At least it looks pretty. The game makes great use of the 3DS's graphics, particularly in terms of lighting based on the system clock. Trying surfing around sunset, and you'll discover that the sparkling blue ocean has turned orange and gold. Po Town manages to be creepy with its worn-down buildings and perpetual storms. It's great how some extra NPC dialogue can liven up even the most mundane town. Whoever did the location scouting deserves an award; as someone who's been to Hawaii multiple times, it's so interesting to see familiar places in the Pokemon universe. It's fitting that Poni Island is so tiny and tough; Kauai is small, but it's rugged and remote. Anyone who's been to Waimea Canyon or the Fern Grotto will recognize their stand-ins here. Not to mention how the character's house is near Diamond Head, the similarities between the Grand Wailea and the Hano Grand Resorts, and how the Exeggutor Island replaces the equally remote Ni'ihau. While the Pokemon battles themselves are fun to look at, they tend to suffer when there are more than two monsters on the screen; the frame rate takes a nosedive, and even the text occasionally slows down. These are only minor hiccups in an otherwise great experience.

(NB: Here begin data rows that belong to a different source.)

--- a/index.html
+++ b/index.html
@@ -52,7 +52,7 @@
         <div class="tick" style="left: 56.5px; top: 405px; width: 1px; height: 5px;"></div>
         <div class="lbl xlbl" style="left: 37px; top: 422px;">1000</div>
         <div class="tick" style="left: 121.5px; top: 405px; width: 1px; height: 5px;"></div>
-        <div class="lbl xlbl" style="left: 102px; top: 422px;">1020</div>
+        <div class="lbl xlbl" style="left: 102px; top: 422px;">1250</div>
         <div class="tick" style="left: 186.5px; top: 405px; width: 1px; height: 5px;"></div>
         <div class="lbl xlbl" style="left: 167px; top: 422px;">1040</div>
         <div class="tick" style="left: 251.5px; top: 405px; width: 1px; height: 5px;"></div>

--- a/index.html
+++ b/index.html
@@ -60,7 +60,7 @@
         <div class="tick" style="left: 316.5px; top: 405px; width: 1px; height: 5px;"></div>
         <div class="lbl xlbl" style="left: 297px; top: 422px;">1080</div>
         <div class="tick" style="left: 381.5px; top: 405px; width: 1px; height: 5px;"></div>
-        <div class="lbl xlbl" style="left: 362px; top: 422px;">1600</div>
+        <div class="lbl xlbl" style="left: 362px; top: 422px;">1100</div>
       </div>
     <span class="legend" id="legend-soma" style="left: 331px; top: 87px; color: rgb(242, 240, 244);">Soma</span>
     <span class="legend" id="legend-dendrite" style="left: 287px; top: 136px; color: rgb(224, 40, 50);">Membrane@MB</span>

That can be said for Ultra Sun/Moon as whole. It's a great game, but held back by a few noticeable flaws. The story is a great lesson in perseverance and personal responsibility, but it gets dragged down by its pacing and needless railroading. The Island Challenge is a refreshing change, but its characters and trials are forgettable. The Ride Pokemon and Poke Pelago make the adventure far more accessible; you don't have to worry about HMs or grinding stats. Some of the late and post-game battles are challenging, even if you have carefully crafted teams. Some of the additional features, such as the Festival Plaza, fall flat completely. Others try hard to impress, but come up short. Team Rainbow Rocket and the Battle Tree, could've been developed into greater things. The game introduces the possibility of visiting other dimensions, but fails to capitalize on it aside from capturing rare and legendary Pokemon. There's so much potential, yet you're left wanting more in the end. With the 3DS on the way out, it's bittersweet for its final Pokemon game to be like this. All good things come to an end, but this finale could've been far grander.